Sir Francis Walsingham, considered by many to be the forerunner of what is today MI5, the British Secret Service, took matters into his own hands and implicated Mary in a plot to have Elizabeth assassinated. This was the last straw and Mary was charged with treason and sentenced to death.
The execution of Mary was one of the most bloody in history, perhaps not quite as dreadful as that of William Wallace but in his case it was deliberately intended to be a torture as well.
Mary arrived at the gallows wearing a full length cloak with a hood.
Some believe that the executioner may have been a closet Catholic and this may explain some of what happened on the gallows.
Mary had to remove some of her garments for the execution and once they were removed there may have been a gasp from the assembly as they saw that from head to foot she was wearing crimson red, the colour of the martyr in the Catholic church.
If the executioner had not already been nervous he must have now been shaking in his boots, because he was about to execute not just the Queen of Scotland, but also the legitimate heir to the English throne and a Catholic to boot.
She put her head on the block and he struck.
According to eye witnesses he miss-hit her. The axe went into the side or back of her head and she cried, “Sweet Jesus”, then continued to mouth prayers while the axe-man struck a second time, still failing to sever the neck. He eventually had to use the axe as a saw to cut through the remaining tissues and the head plopped into the basket.
But it is still not over.
Suddenly the body started moving, as if to rise. Screams came from the assembly.
Was Mary coming back to life, headless? Could God be making a statement through the most amazing miracle seconds after her death?

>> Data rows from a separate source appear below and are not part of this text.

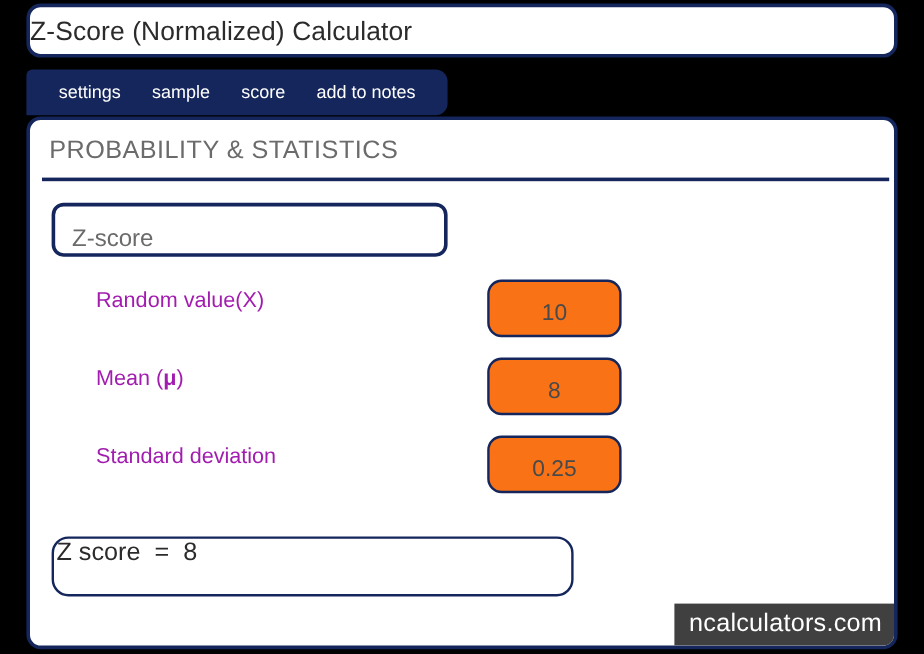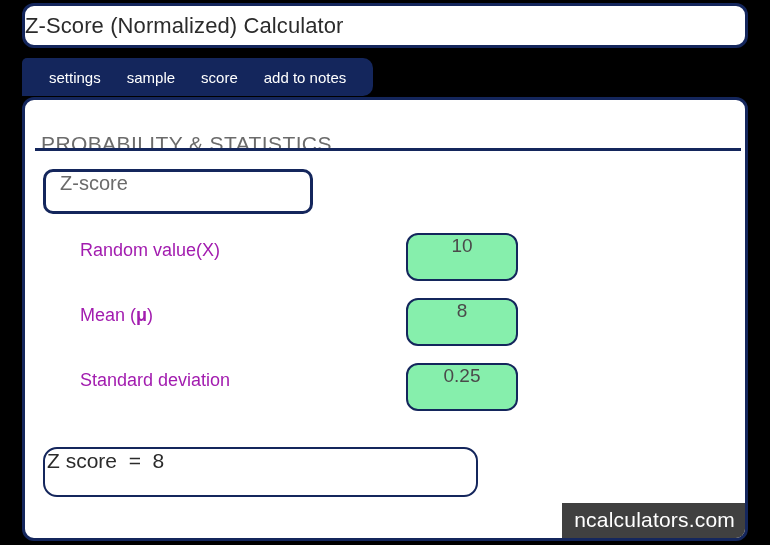--- a/index.html
+++ b/index.html
@@ -85,7 +85,6 @@
     width: 100%;
     box-sizing: border-box;
     padding: 0 16px 8px 16px;
-    margin-top: 18px;
   }
   .section-head-text {
     font-size: 21px;

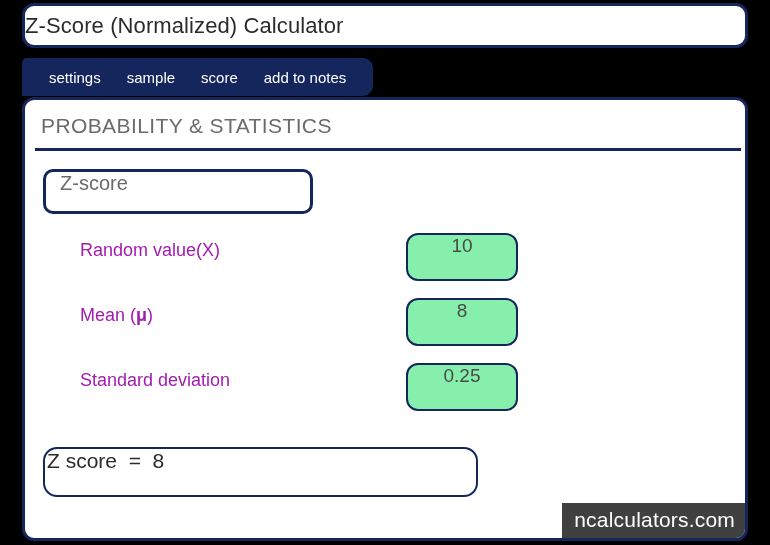--- a/index.html
+++ b/index.html
@@ -106,14 +106,14 @@
     position: absolute;
     left: 18px;
     top: 69px;
-    width: 270px;
+    width: 330px;
     height: 45px;
     box-sizing: border-box;
     background: #ffffff;
     border: 3px solid #14265c;
     border-radius: 10px;
     display: flex;
-    align-items: flex-start;
+    align-items: flex-end;
     padding-left: 14px;
   }
   .selector-text {

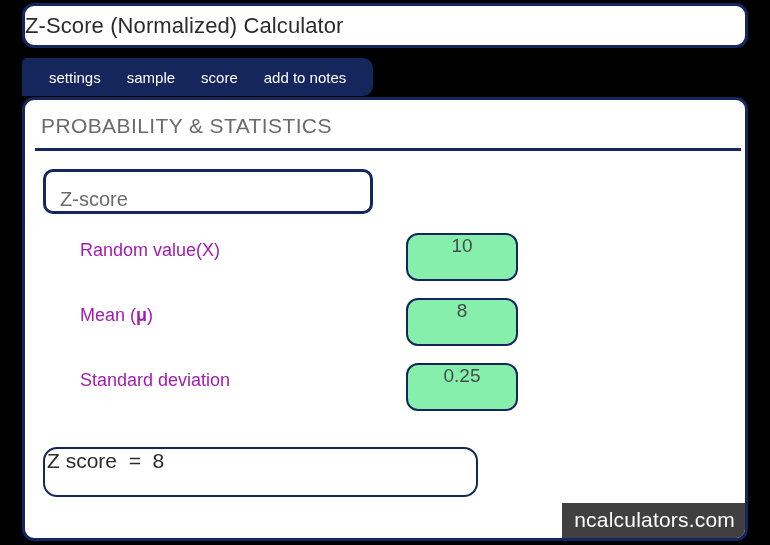--- a/index.html
+++ b/index.html
@@ -149,11 +149,11 @@
     width: 112px;
     height: 48px;
     box-sizing: border-box;
-    background: #86efac;
+    background: #f97316;
     border: 2px solid #14265c;
     border-radius: 12px;
     display: flex;
-    align-items: flex-start;
+    align-items: flex-end;
     justify-content: center;
     padding-bottom: 6px;
   }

No. Mary had taken her small terrier dog with her to the execution and it was concealed under her petticoats. You can just imagine the terror the dog felt as life suddenly extinguished from its mistress and it struggled to escape, eventually running off barking and covered in blood.
And it still wasn’t over!
In those days there had been occasions where a “switcheroo” had occurred on the gallows, the condemned person being switched and some poor innocent executed in his/her place. So it became a tradition for the executioner to show the severed head to the gathered assembly to prove that the correct person had been executed.
Surely after making such an awful mess of everything else that day he could hardly get this final duty wrong?
He reached into the basket, grabbed hold of Mary’s beautiful auburn red hair and lifted the head into the air in a single motion.
To his horror he discovered that Mary had been wearing a wig and the bald head flew through the air and rolled across the ground!
Oh yes, in case you wondered, the execution is finally over at last.
Mary’s son James, now twenty-one years old, was the legitimate James VI of Scotland and Queen Elizabeth I of England could now sleep secure in her virgin bed.
Mary’s personality and influence on events may not have been too great, but her name is still tremendously emotive and she is probably the most famous, if not the most stainless, monarch in Scotland’s history.
 A closet Catholic is a Catholic pretending to be Protestant, often for the sake of their health!